Forward: The front of the ship
GPS: GPS stands for Global Positioning System a system for navigation by satellite.
Hold: A storage space below the deck
Hull: The frame of a ship without it's main structure
Hull Plates: Joined together metal plates that cover the ships hull framing.
Keel : The spine of the ship
Magnetometers: Huge underwater metal detectors.
Marine Geology: The study of the geographical formations and history of the sea.
Midship: The middle of the ship.
Port: The left-side of a ship when facing forward.
Objects: material things; anything that can be touched
PEG: Stands for polyethylene glycol.
Plotter : A computer monitor that examines and displays the path of a search vessel.
Position Fixing: This device allows a nautical archaeologist to know exsact location at sea. When they locate a shipwreck site, they are able to find the exsact same location again.
ROV: Stands for Remote Operated Vehicles. This underwater robot is used as an alternative to divers for difficult and dangerous projects.
SAR: Stands for Sonar Acoustique Remorque. It is able to take pictures by bouncing sound waves off underwater objects.
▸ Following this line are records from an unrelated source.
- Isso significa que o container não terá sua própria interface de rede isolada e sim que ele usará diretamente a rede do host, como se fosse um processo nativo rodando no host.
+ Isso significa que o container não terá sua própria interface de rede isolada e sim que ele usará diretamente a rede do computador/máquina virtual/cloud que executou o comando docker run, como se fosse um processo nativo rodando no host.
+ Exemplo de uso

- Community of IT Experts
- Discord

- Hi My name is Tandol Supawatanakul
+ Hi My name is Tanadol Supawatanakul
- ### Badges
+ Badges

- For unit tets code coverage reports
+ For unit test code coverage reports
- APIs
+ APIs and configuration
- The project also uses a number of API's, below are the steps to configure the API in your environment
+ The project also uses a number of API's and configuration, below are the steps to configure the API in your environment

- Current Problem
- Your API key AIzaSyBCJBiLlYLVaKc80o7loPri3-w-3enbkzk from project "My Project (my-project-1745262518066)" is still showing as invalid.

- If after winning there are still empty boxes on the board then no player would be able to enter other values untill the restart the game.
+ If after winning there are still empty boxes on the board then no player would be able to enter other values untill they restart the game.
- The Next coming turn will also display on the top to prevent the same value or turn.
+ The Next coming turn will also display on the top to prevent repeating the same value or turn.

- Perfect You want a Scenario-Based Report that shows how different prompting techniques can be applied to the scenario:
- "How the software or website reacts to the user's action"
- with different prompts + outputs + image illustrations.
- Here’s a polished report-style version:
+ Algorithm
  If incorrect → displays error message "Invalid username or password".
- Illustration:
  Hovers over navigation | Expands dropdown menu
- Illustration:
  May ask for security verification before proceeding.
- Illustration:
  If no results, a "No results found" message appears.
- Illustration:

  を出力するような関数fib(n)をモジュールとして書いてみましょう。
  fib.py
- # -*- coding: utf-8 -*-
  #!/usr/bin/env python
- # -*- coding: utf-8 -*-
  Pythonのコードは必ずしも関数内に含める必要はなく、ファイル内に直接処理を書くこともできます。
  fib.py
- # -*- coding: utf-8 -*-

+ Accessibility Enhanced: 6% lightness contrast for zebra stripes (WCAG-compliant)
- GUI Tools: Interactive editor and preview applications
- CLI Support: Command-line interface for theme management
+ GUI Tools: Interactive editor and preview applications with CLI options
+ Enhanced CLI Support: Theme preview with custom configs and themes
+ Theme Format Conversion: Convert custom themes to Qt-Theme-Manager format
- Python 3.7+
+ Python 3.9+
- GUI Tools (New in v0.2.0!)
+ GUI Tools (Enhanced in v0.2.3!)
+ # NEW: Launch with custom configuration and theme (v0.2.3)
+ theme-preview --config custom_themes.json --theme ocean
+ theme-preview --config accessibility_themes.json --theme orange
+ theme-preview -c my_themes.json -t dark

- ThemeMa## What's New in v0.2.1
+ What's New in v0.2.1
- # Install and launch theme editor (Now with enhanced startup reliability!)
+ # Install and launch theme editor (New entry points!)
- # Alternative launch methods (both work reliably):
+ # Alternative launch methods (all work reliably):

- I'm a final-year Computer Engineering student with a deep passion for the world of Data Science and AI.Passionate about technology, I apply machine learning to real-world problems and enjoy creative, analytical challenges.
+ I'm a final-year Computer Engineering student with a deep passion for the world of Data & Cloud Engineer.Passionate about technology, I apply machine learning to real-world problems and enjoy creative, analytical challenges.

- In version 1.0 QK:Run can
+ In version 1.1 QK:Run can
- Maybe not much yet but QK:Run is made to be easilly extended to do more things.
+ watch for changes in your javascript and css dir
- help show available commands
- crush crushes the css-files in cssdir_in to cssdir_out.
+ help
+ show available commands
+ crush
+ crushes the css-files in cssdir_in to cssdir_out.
Side scan sonar: A sonar that is able to look sideways. The signals are sent in a widespread angular pattern down to the bottom of the sea floor. However a calm sea is needed for a decipherable results.
Shipworms: A highly destructive wood eating worm like creature that has two siphons at the posterior end which protrude into the water. Some may reach 60 cm in length and 20 mm in diameter. A ships wood may become completely honeycombed before the infestation is noticed.
Sonar: A device for locating objects under water, similar to radar but using sound waves instead of an electronic beam.
Starboard: Right-hand side of a ship when facing the bow
Stern: The rear of a ship
Survey: The process of thoroughly examining a site and its surrounding area before excavation
Wheelhouse: The covered area on the bridge that houses the ship's wheel
Trawler fishing: A highly destructive form of fishing that is a major threat to many historical shipwrecks.
Treasure hunting: A commercial operation intent on the exploitation of historical wrecks. After treasure hunters plunder a site important and irreplaceable archaeological information is lost forever.
Water dredge: A pump like device used primarily for shallow water excavations.